**Stored data:**
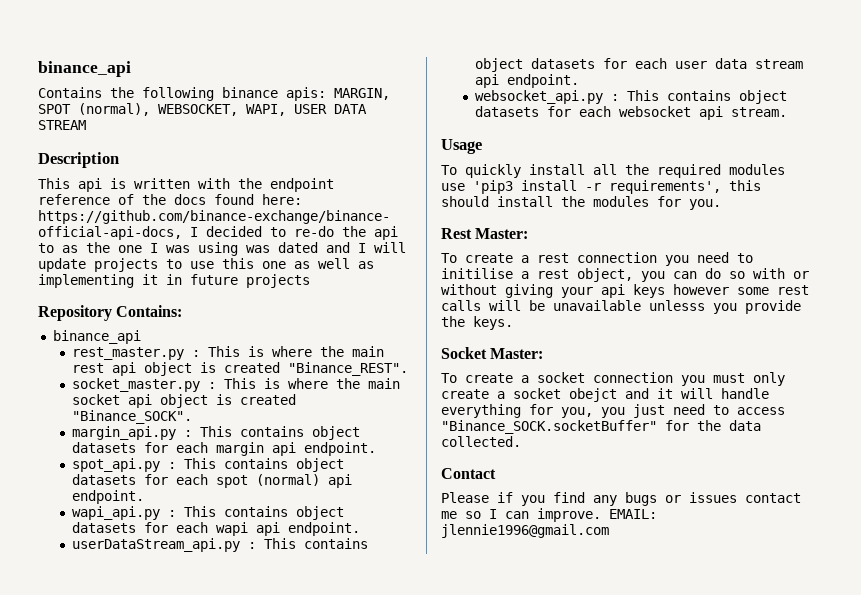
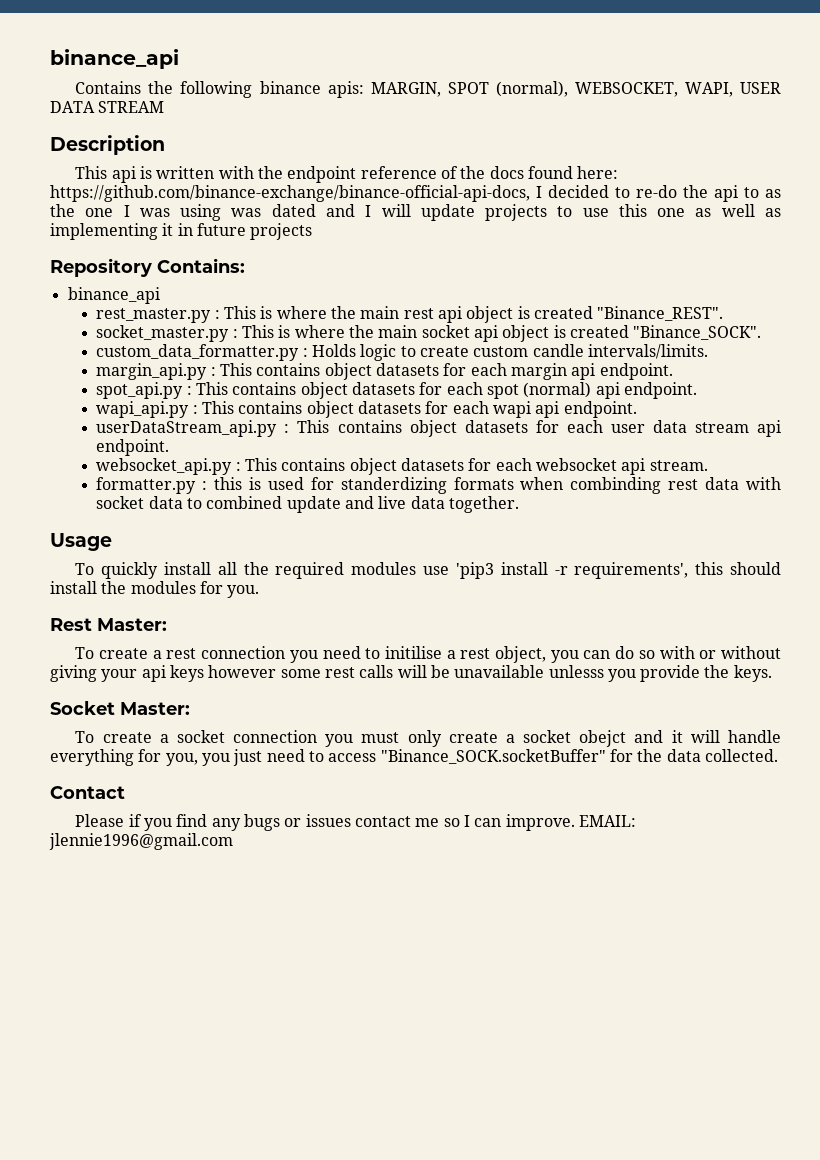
(192, 417) none -> [96,344,708,361] // custom_data_formatter.py : Holds logic to create custom candle intervals/limits.
(787, 112) none -> [96,477,781,494] [96,496,519,513] // formatter.py : this is used for standerdizing formats when combinding rest data with socket data to combined update and live data together.

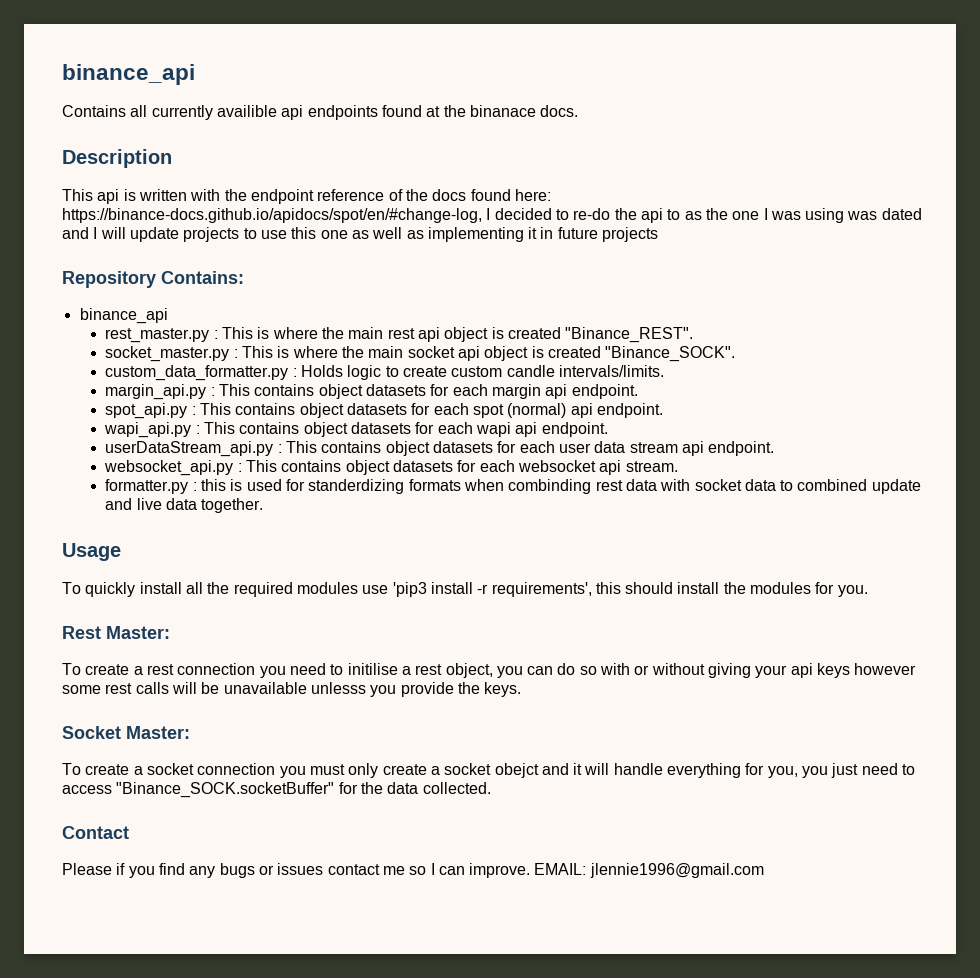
[148,81,781,98] [50,101,165,113] the following binance apis: MARGIN, SPOT (normal), WEBSOCKET, WAPI, USER DATA STREAM -> [130,105,579,120] all currently availible api endpoints found at the binanace docs.
[50,185,530,202] https://github.com/binance-exchange/binance-official-api-docs, -> [62,208,482,223] https://binance-docs.github.io/apidocs/spot/en/#change-log,

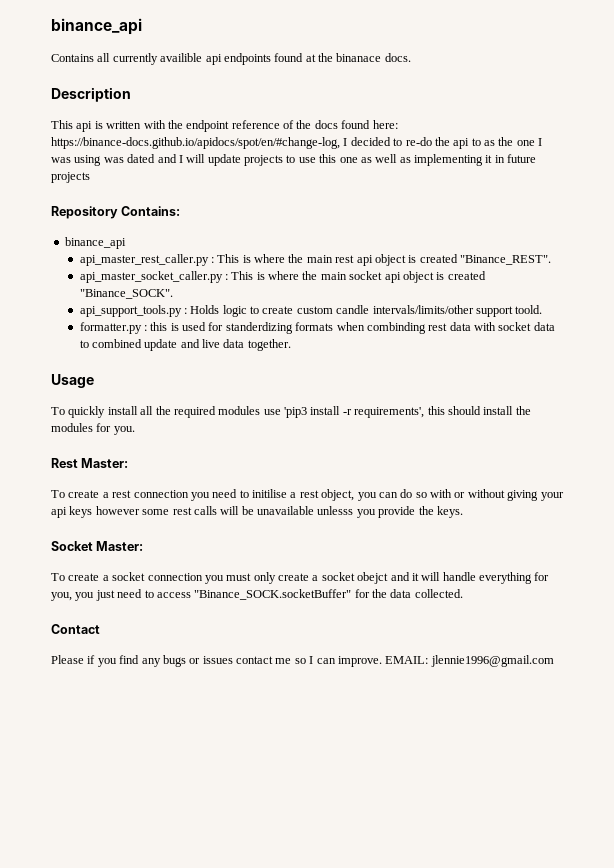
[105,328,210,343] rest_master.py -> [79,254,209,266] api_master_rest_caller.py
[105,346,230,362] socket_master.py -> [79,271,223,283] api_master_socket_caller.py
[105,365,289,381] custom_data_formatter.py -> [79,305,182,317] api_support_tools.py
[558,365,664,377] [105,384,638,400] [105,403,663,419] [104,422,608,438] [105,441,775,457] [104,460,678,476] intervals/limits. // margin_api.py : This contains object datasets for each margin api endpoint. // spot_api.py : This contains object datasets for each spot (normal) api endpoint. // wapi_api.py : This contains object datasets for each wapi api endpoint. // userDataStream_api.py : This contains object datasets for each user data stream api endpoint. // websocket_api.py : This contains object datasets for each websocket api stream. -> [372,305,543,317] intervals/limits/other support toold.

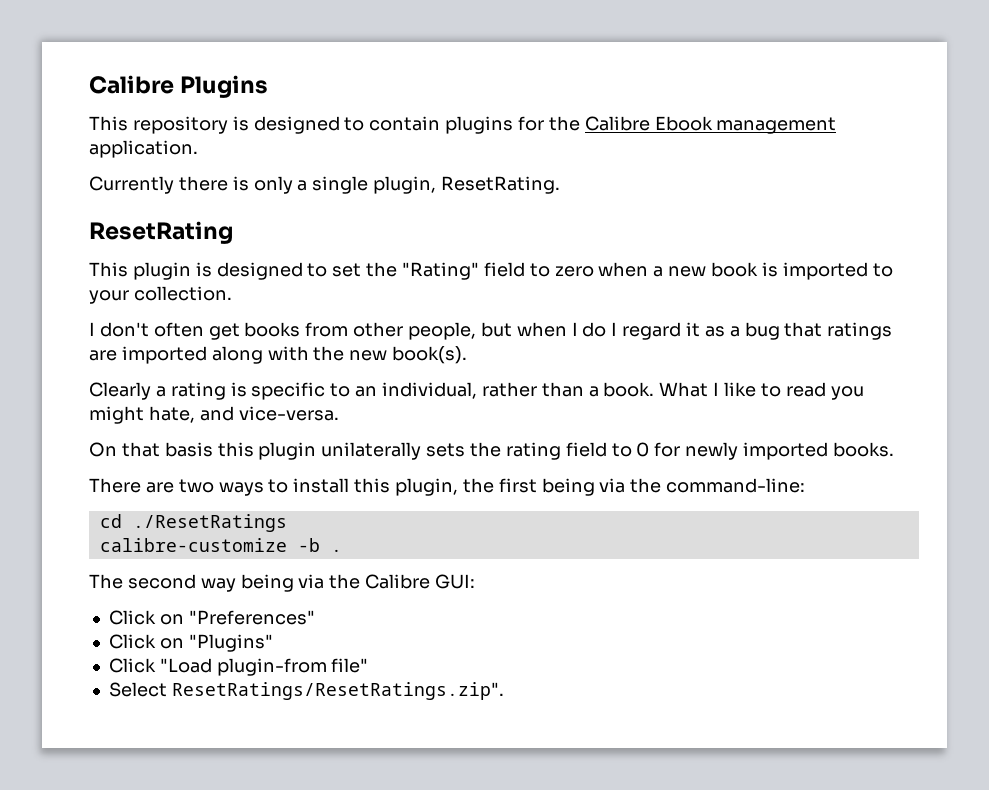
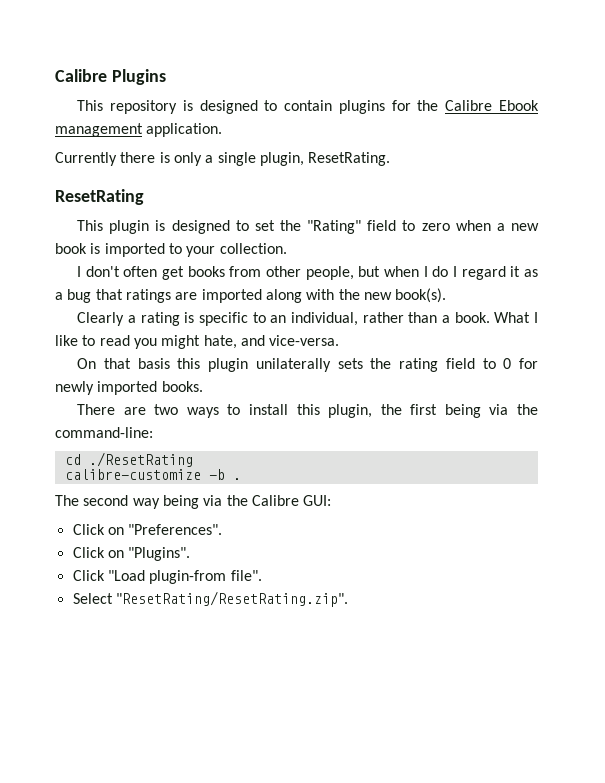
[132,514,287,532] ./ResetRatings -> [88,452,193,467] ./ResetRating
[188,610,315,625] [108,634,273,652] "Preferences" // Click on "Plugins" -> [128,524,223,535] [72,547,191,561] "Preferences". // Click on "Plugins".
[331,658,369,673] file" -> [230,570,262,581] file".
[171,682,504,700] ResetRatings/ResetRatings.zip". -> [115,591,348,607] "ResetRating/ResetRating.zip".

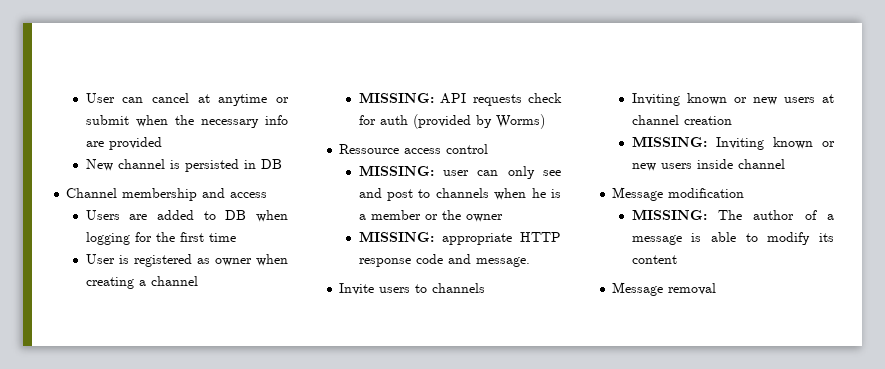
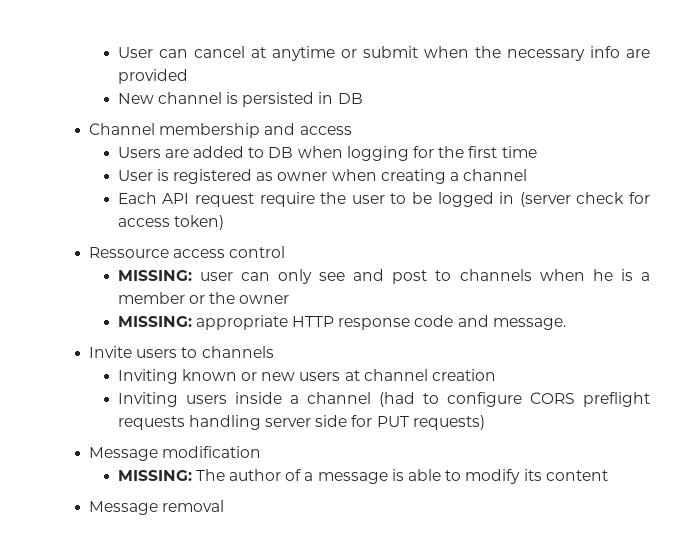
[358,92,562,106] [358,114,545,129] MISSING: API requests check for auth (provided by Worms) -> [117,192,650,207] [117,215,224,230] Each API request require the user to be logged in (server check for access token)
[631,136,835,150] [631,163,656,171] MISSING: Inviting known or new -> [117,392,178,407] Inviting
[737,159,785,169] channel -> [289,392,650,407] [117,415,485,430] a channel (had to configure CORS preflight requests handling server side for PUT requests)

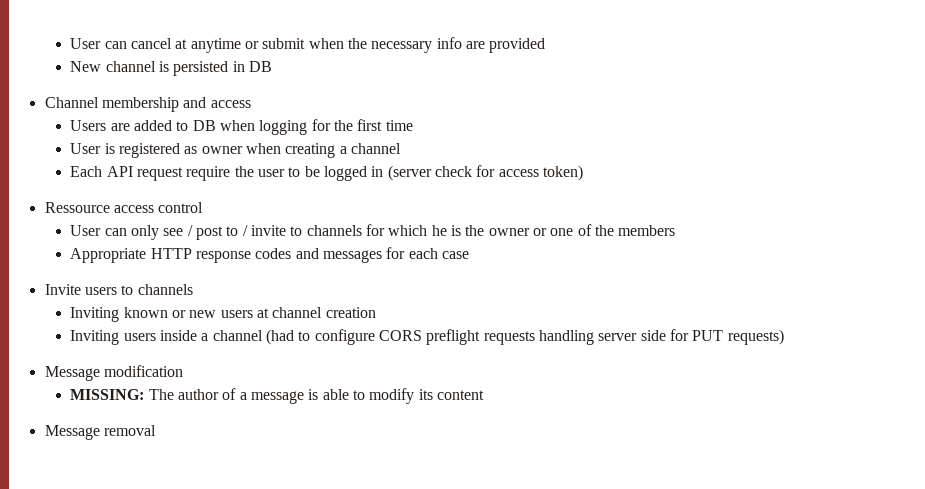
[117,270,233,281] MISSING: user -> [70,225,102,236] User
[353,269,385,281] and -> [187,225,193,236] /
[459,269,650,281] [117,292,290,304] [117,315,566,330] channels when he is a member or the owner // MISSING: appropriate HTTP response code and message. -> [242,224,676,236] [70,247,469,263] / invite to channels for which he is the owner or one of the members // Appropriate HTTP response codes and messages for each case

**ASSIGNED TASK:** Show the lines of the entries that include the string "binance", copying each in full.

**ANSWER FOR THIS EXERCISE:**
[148,81,781,98] [50,101,165,113] the following binance apis: MARGIN, SPOT (normal), WEBSOCKET, WAPI, USER DATA STREAM -> [130,105,579,120] all currently availible api endpoints found at the binanace docs.
[50,185,530,202] https://github.com/binance-exchange/binance-official-api-docs, -> [62,208,482,223] https://binance-docs.github.io/apidocs/spot/en/#change-log,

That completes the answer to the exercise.